Ward on Bodies

Ward on Bodies December 18, 2003

Graham Ward, writing about the “displaced body of Jesus,” argues that “none of us has access to bodies as such, only to bodies that are mediated through the giving and receiving of signs.” To which I want to say, Hmmm. On the one hand, I want to agree that our knowledge of another, and even of another’s body, comes to us in coded forms that are always already there. Strip away the culturally coded accoutrements of clothing, and you still have a body in a certain posture, sending certain messages, that are to some extent culturally specific. Yet, that “always already” makes me suspicious of Ward’s formulation, which indicates that there is some body behind the signs that is inaccessible. This seems to me a transcription of a Kantian problematic into the realm of bodiliness, with the Ding an sich outside our knowledge. But if the body simply IS the gestured/signified/symbolized body, then there is no “noumenal” body that is coming to us through signs.
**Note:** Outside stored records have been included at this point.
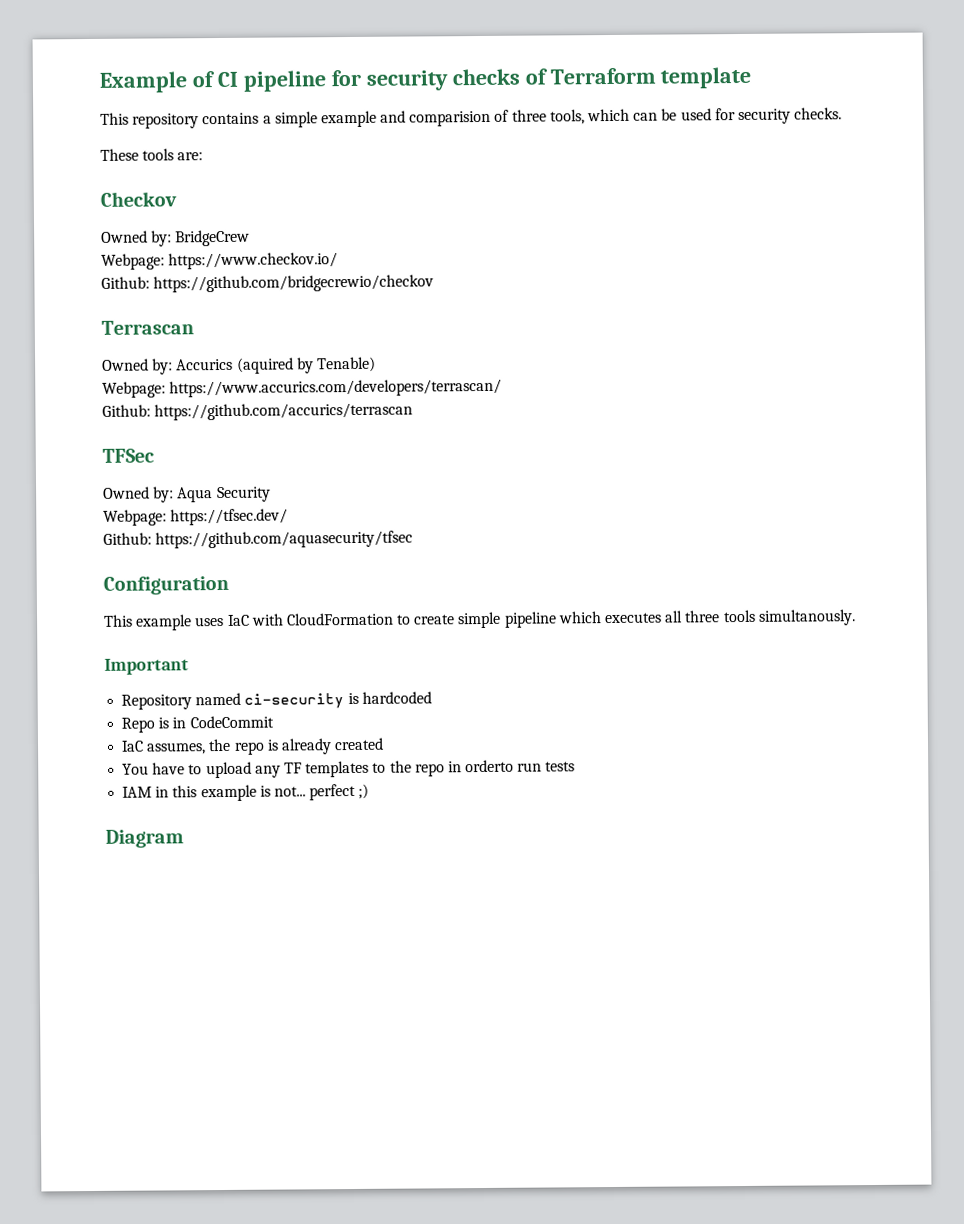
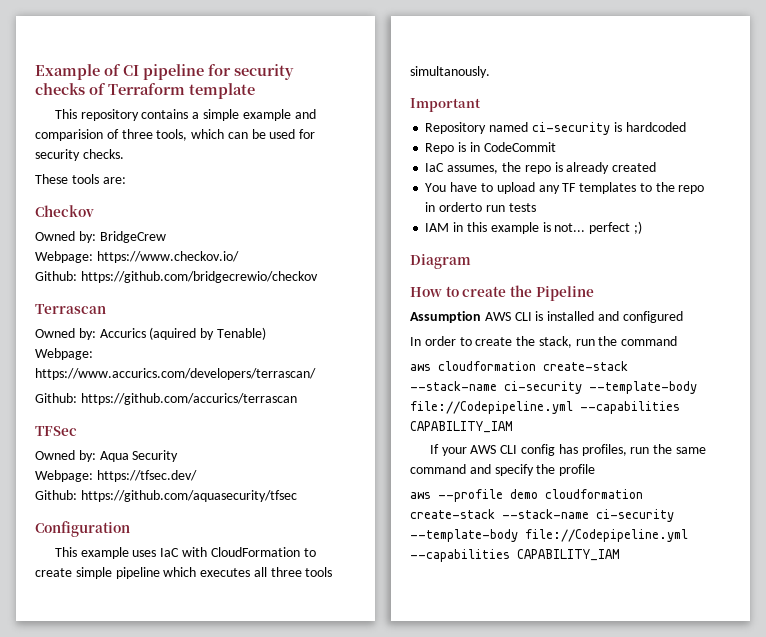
(184, 838) none -> [410,285,594,301] [410,311,683,323] [410,336,678,348] [410,361,628,371] [410,381,697,394] [410,401,680,414] [410,421,512,433] [429,444,706,456] [410,464,596,476] [410,489,643,502] [410,509,674,522] [410,529,688,542] [410,549,619,562] // How to create the Pipeline // Assumption AWS CLI is installed and configured // In order to create the stack, run the command // aws cloudformation create-stack --stack-name ci-security --template-body file://Codepipeline.yml --capabilities CAPABILITY_IAM // If your AWS CLI config has profiles, run the same command and specify the profile // aws --profile demo cloudformation create-stack --stack-name ci-security --template-body file://Codepipeline.yml --capabilities CAPABILITY_IAM

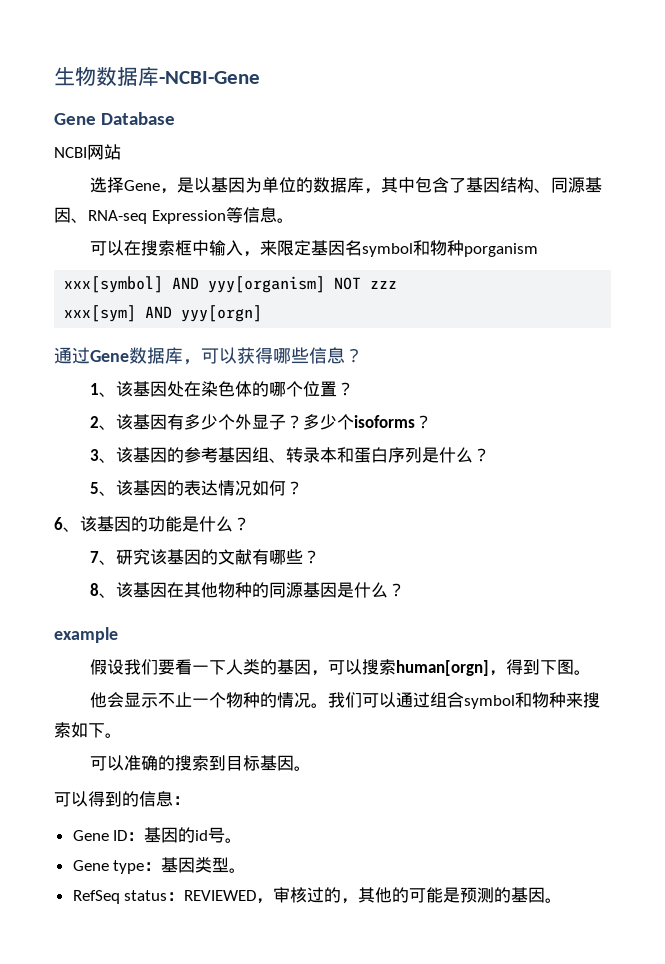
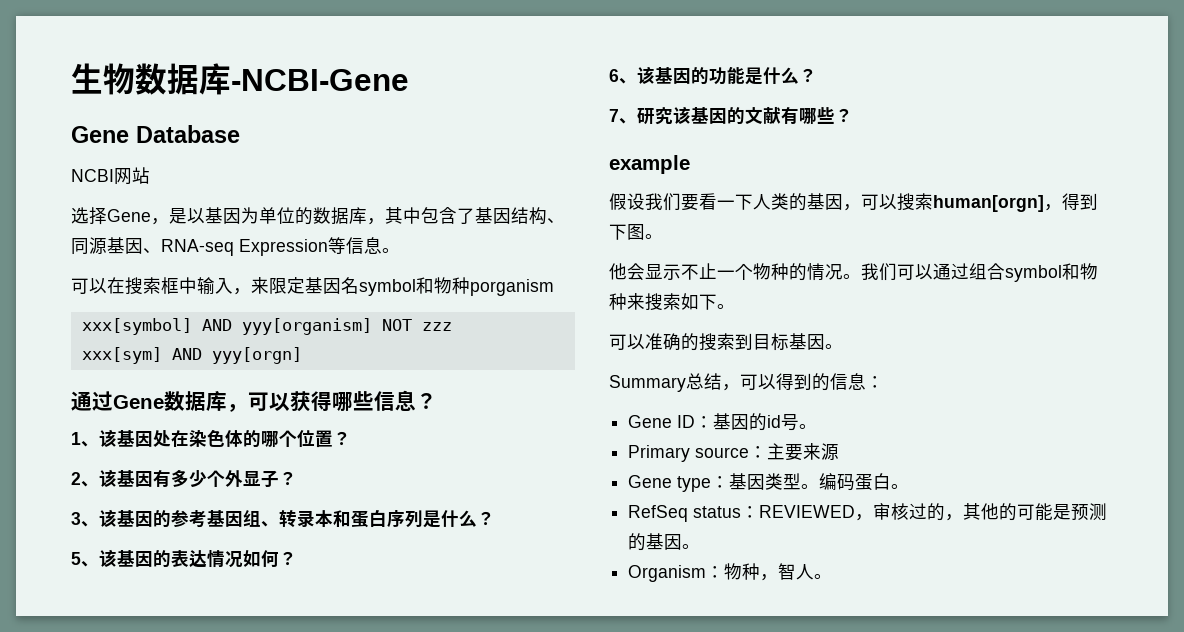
[303,414,433,430] 多少个isoforms？ -> (297, 478) none
[90,582,406,598] // 8、该基因在其他物种的同源基因是什么？ -> (853, 115) none
(312, 768) none -> [609,373,740,392] Summary总结，
(243, 840) none -> [628,443,840,462] // Primary source：主要来源
(247, 870) none -> [819,473,910,491] 编码蛋白。
(563, 900) none -> [628,563,833,582] // Organism：物种，智人。

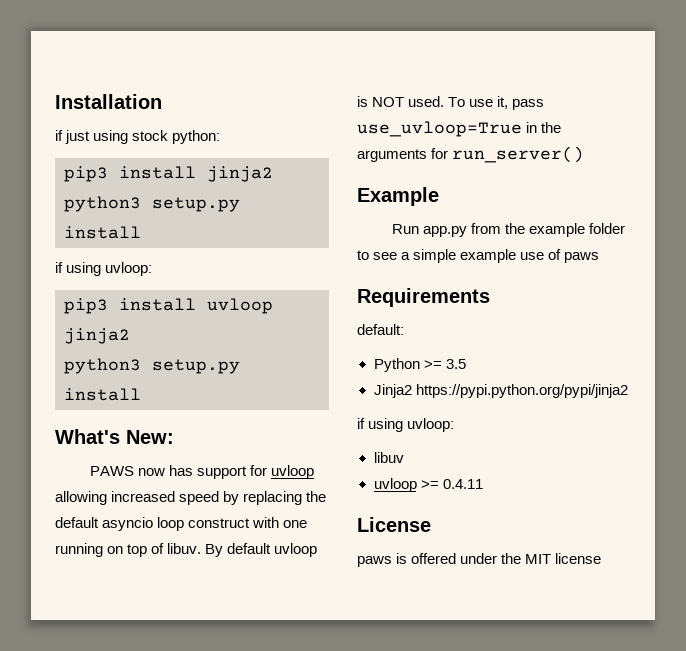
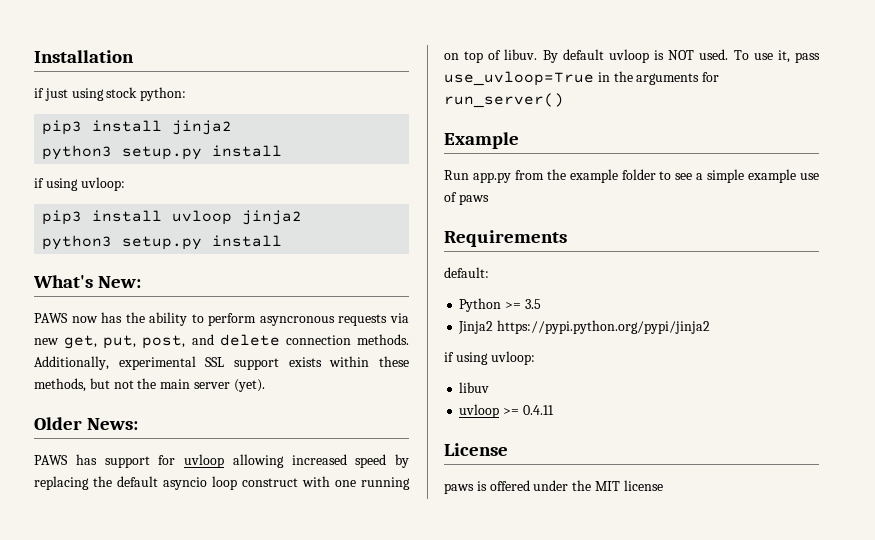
(193, 470) none -> [125,312,409,326] [34,334,409,349] [34,356,409,370] [34,378,265,392] [34,417,139,430] [34,454,97,465] the ability to perform asyncronous requests via new get, put, post, and delete connection methods. Additionally, experimental SSL support exists within these methods, but not the main server (yet). // Older News: // PAWS has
Ward’s theory, though, lends itself to his effort to “ambiguize” Jesus’ masculinity, for if there is no access to bodies as such then there is only cultural construct and code. To put it crassly: Jesus had a penis (we know that it was circumcised), and though that organ has a specific significance in ancient Judaism (thus, this organ comes already encoded), it remains that there IS an organ that is culturally coded. It appears that Ward considers the cultural coding as a veil that keeps the organ ever distant.